Un tête-à-tête diplomatique à Skopje
Le 21 juillet, Timčo Mucunski, ministre des Affaires étrangères de la Macédoine du Nord, a déroulé le tapis rouge à son homologue marocain Nasser Bourita dans une capitale balkanique rarement associée aux débats africains. Au terme de leur entretien, une déclaration conjointe a célébré « les avancées majeures réalisées par le Royaume du Maroc au cours des deux dernières décennies », scellant ainsi un consensus transcontinental. Dans les couloirs du ministère macédonien, un haut fonctionnaire confiait que « Rabat incarne aujourd’hui un partenaire crédible, capable de relier l’Europe du Sud-Est à l’Afrique émergente » (source diplomatique à Skopje).
Vingt ans de réformes marocaines scrutées
Depuis le début des années 2000, le Maroc déroule un chantier institutionnel et économique d’envergure qui suscite l’intérêt de nombreux observateurs. Révision du code de la famille, généralisation progressive de la couverture sociale, montée en puissance d’un réseau d’infrastructures portuaires et ferroviaires : autant de marqueurs d’un modèle que certains analystes qualifient de « développement graduel mais sûr ». La déclaration de Skopje souligne en particulier le Nouveau Modèle de Développement, feuille de route adoptée en 2021 pour hisser le Royaume parmi les économies intermédiaires à fort contenu technologique.
L’Atlantique, nouveau théâtre géostratégique
Au-delà des réformes internes, Rabat s’affirme sur le front multilatéral avec l’initiative des États atlantiques d’Afrique, l’ouverture de l’Atlantique au Sahel et le mégaprojet de gazoduc Nigéria-Maroc.
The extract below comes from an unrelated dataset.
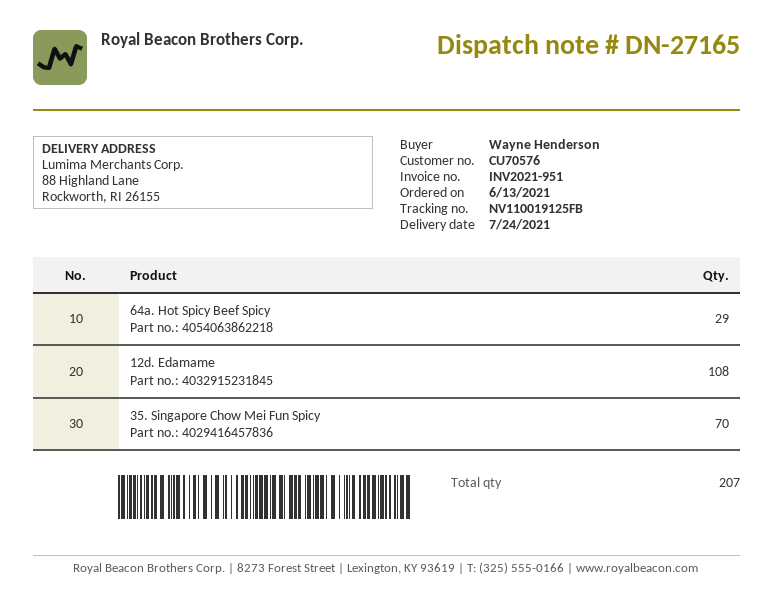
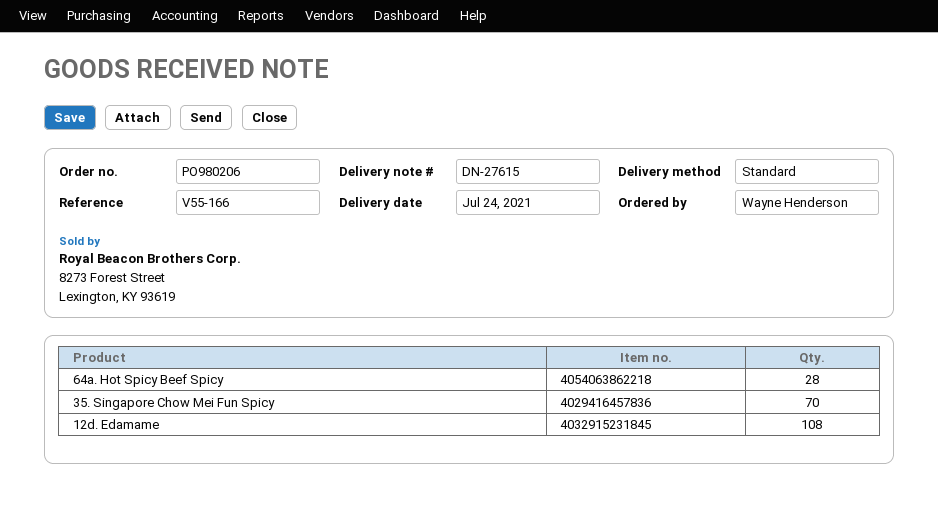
delivery note number: DN-27165 -> DN-27615
64a. Hot Spicy Beef Spicy: 29 -> 28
Skopje salue ces « leviers essentiels pour une intégration régionale durable », considérant que le corridor énergétique en préparation pourrait, à terme, irriguer l’Europe du Sud-Est en gaz nigérian via Tanger puis l’Espagne. Pour le professeur Miljan Stojanović, spécialiste des politiques euro-méditerranéennes à l’Université de Bitola, « le Maroc s’installe à la croisée des chemins énergétiques, un positionnement que peu de pays africains peuvent revendiquer ».
La Macédoine du Nord cherche une passerelle africaine
Coincée entre l’aspiration à rejoindre l’Union européenne et la nécessité de diversifier ses marchés, la Macédoine du Nord voit dans Rabat une tête de pont vers les 1,4 milliard de consommateurs africains. Skopje capitalise sur sa présidence tournante de l’Organisation pour la sécurité et la coopération en Europe pour multiplier les passerelles Sud-Sud. Dans le sillage de la déclaration conjointe, des diplomates macédoniens évoquent déjà un futur Conseil économique mixte, outil censé accélérer les investissements croisés dans l’agro-industrie et les énergies renouvelables.
Brazzaville observe et se projette
Depuis les rives du fleuve Congo, cette convergence euro-maghrébine ne passe pas inaperçue. « Chaque fois qu’un pays européen reconnaît la solidité des réformes marocaines, c’est tout le narratif africain de la stabilité qui gagne en crédibilité », analyse Dr Jean-Marc Nkouta, politologue à l’Université Marien-Ngouabi. Pour Brazzaville, impliquée dans les travaux de la Commission du Bassin du Congo et dans l’agenda de la Zone de libre-échange continentale, le modèle marocain offre un laboratoire d’expériences concrètes : industrialisation à valeur ajoutée, développement portuaire tourné vers l’Atlantique, diplomatie climatique conciliant adaptation et finance verte. Dans les cafés de Poto-Poto, les jeunes entrepreneurs commentent déjà la perspective d’un axe Casablanca-Pointe-Noire capable d’ouvrir de nouveaux débouchés logistiques.
Vers une prospérité partagée
En affichant son soutien aux priorités de Mohammed VI, la Macédoine du Nord s’inscrit dans une dynamique où l’Afrique devient un partenaire de solutions plutôt qu’un réceptacle de programmes externes. Rabat, de son côté, consolide un capital politique utile pour la mise en œuvre de projets structurants, tandis que d’autres capitales africaines, Brazzaville incluse, disposent désormais d’un précédent diplomatique à suivre ou à adapter. L’enthousiasme affiché à Skopje rappelle qu’en diplomatie, la distance géographique ne constitue plus un obstacle insurmontable : elle peut même devenir le prétexte d’alliances inattendues et, espérons-le, mutuellement bénéfiques.